Last week the South African President Cyril Ramaphosa addressed the nation and announced that the ANC would be pressing ahead with the policy of expropriation without compensation. This would mean changing the South African constitution to allow the confiscation of private property without monetary restitution (EWC). It wasn’t an entirely shock move by Ramaphosa, he had been making statements to this effect for some time now. In June he said:
“One of those is to expropriate without compensation to unlock the wealth of this land, which has been held in few hands from the days of colonialism. That alone should be able to add an injection to the growth of our country.”
Readers of Imagine Athena will not need convincing that undermining property rights is a disastrous move by the ANC and augurs ill for the South African economy. It has never worked and there are numerous historical examples of how disastrous it can be.
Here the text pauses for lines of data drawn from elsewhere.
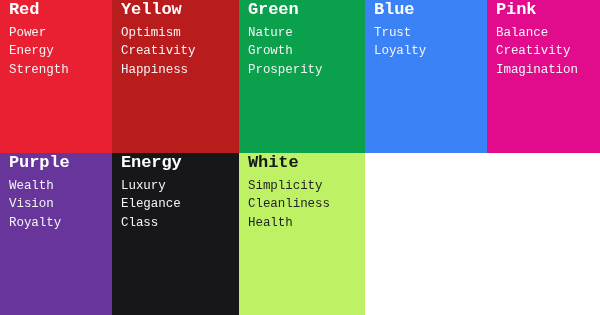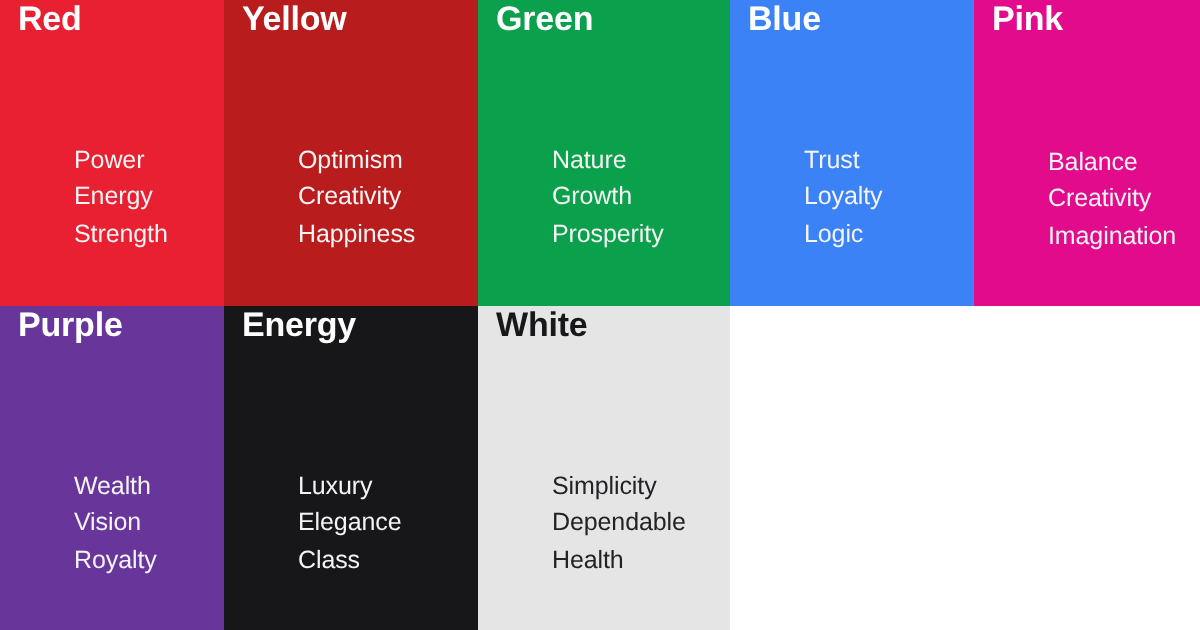--- a/index.html
+++ b/index.html
@@ -29,9 +29,10 @@
     box-sizing: border-box;
     display: flex;
     flex-direction: column;
-    justify-content: space-between;
+    justify-content: flex-start;
     padding: 0 0 27px 9px;
     overflow: hidden;
+    font-family: Liberation Mono, monospace;
   }
 
   

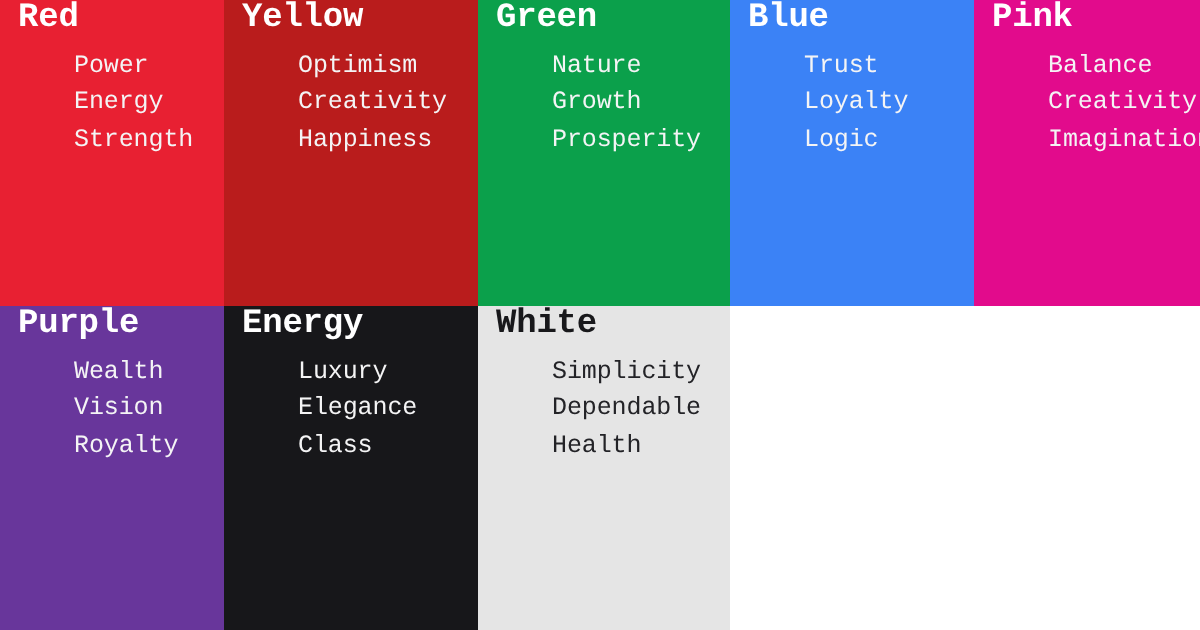--- a/index.html
+++ b/index.html
@@ -61,7 +61,6 @@
     line-height: 1.47;
     letter-spacing: -0.05px;
     white-space: nowrap;
-    margin-left: 28px;
   }
 
   

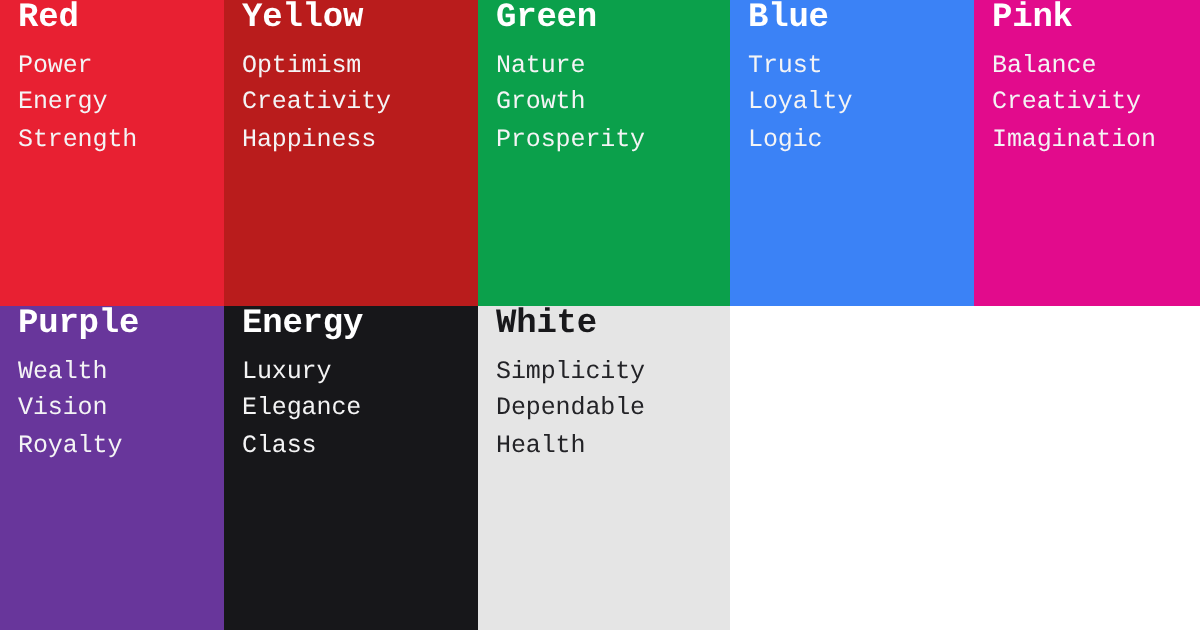--- a/index.html
+++ b/index.html
@@ -104,7 +104,6 @@
       <ul class="cell-traits">
         <li class="cell-trait">Trust</li>
         <li class="cell-trait">Loyalty</li>
-        <li class="cell-trait">Logic</li>
       </ul>
     </div>
     <div class="color-cell on-dark row-bottom" style="background-color: rgb(226, 11, 140);">

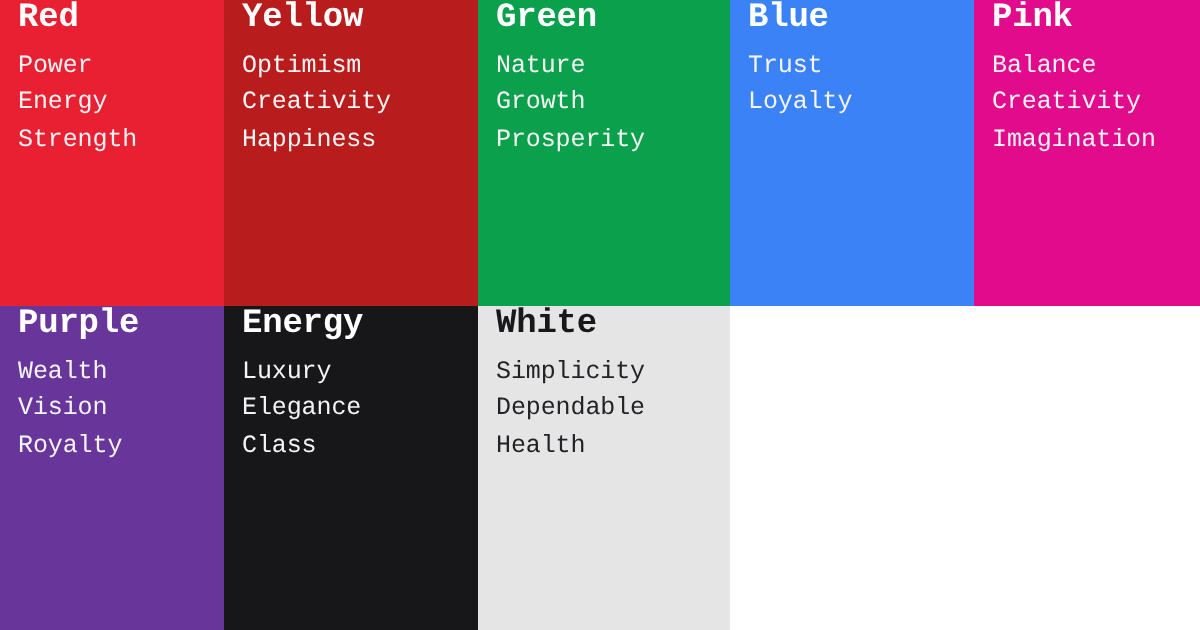--- a/index.html
+++ b/index.html
@@ -130,7 +130,7 @@
         <li class="cell-trait">Class</li>
       </ul>
     </div>
-    <div class="color-cell on-light row-bottom" style="background-color: #e5e5e5;">
+    <div class="color-cell on-light row-bottom" style="background-color: #bef264;">
       <div class="cell-title">White</div>
       <ul class="cell-traits">
         <li class="cell-trait">Simplicity</li>

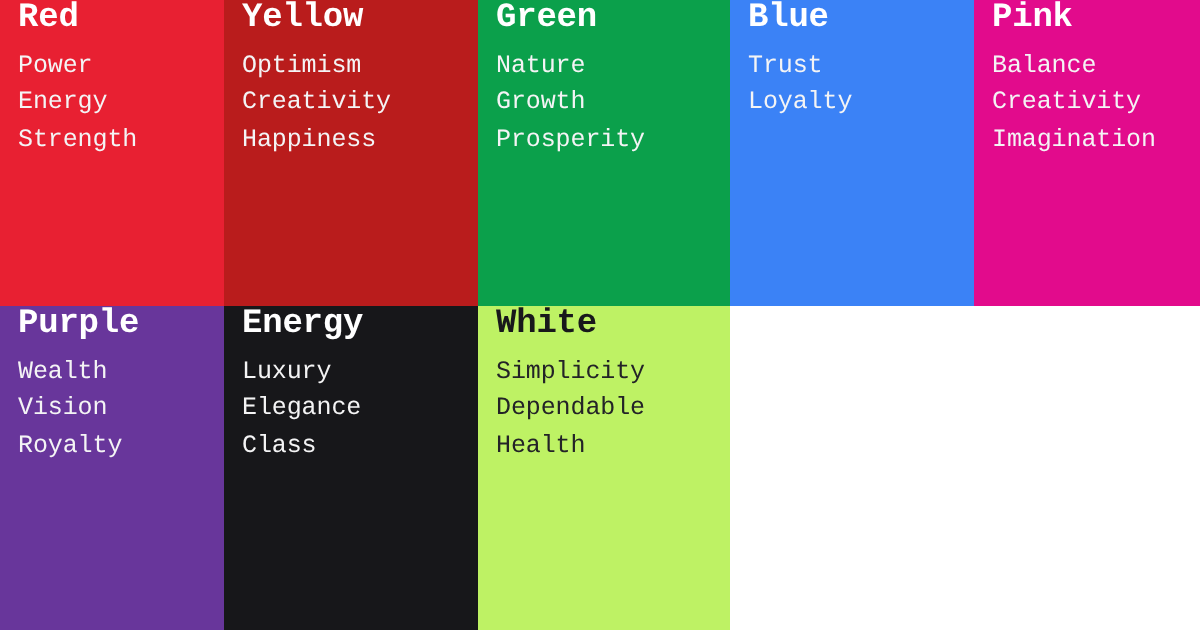--- a/index.html
+++ b/index.html
@@ -134,7 +134,7 @@
       <div class="cell-title">White</div>
       <ul class="cell-traits">
         <li class="cell-trait">Simplicity</li>
-        <li class="cell-trait">Dependable</li>
+        <li class="cell-trait">Cleanliness</li>
         <li class="cell-trait">Health</li>
       </ul>
     </div>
What is the definition of madness again?
However, despite Ramaphosa’s official backing of the EWC policy, there is still a political and legal process that needs to be followed. The EWC bill is still under consideration by the Constitutional Review Committee and, undoubtedly, it will face many more legal and parliamentary challenges before it could ever be made into law.
Some argue that Ramaphosa is not completely committed to land reform and is simply trying to drum up support for the ANC with populist rhetoric before the general election in 2019. The ratings agency Fitch puts forward that argument and predicts that “radical land reform is unlikely in South Africa” and rather that any amendments the ANC seeks to the property clause of the constitution will clarify under precisely what conditions EWC is permissible (still not great, they shouldn’t be messing with property rights at all). Political Analyst John-Kane Berman at the Institute for Race Relations, however, disagrees with this notion and argues that Ramaphosa “should no longer be given the benefit of the doubt”. Kane-Berman says,
“Some analysts think that Mr Ramaphosa can win the 2019 election on the basis of EWC promises which he will then quietly forget as he puts the genie back into the bottle. This is wishful thinking. What do they expect him to say: “Sorry, comrades, I didn’t really mean it, but thanks for your support anyway“?
South Africa is currently facing significant economic challenges and the EWC bill could not have come at a worse time, just when the country is looking to go on a foreign investment drive. Whatever game Ramaphosa is playing, it is certainly a risky one.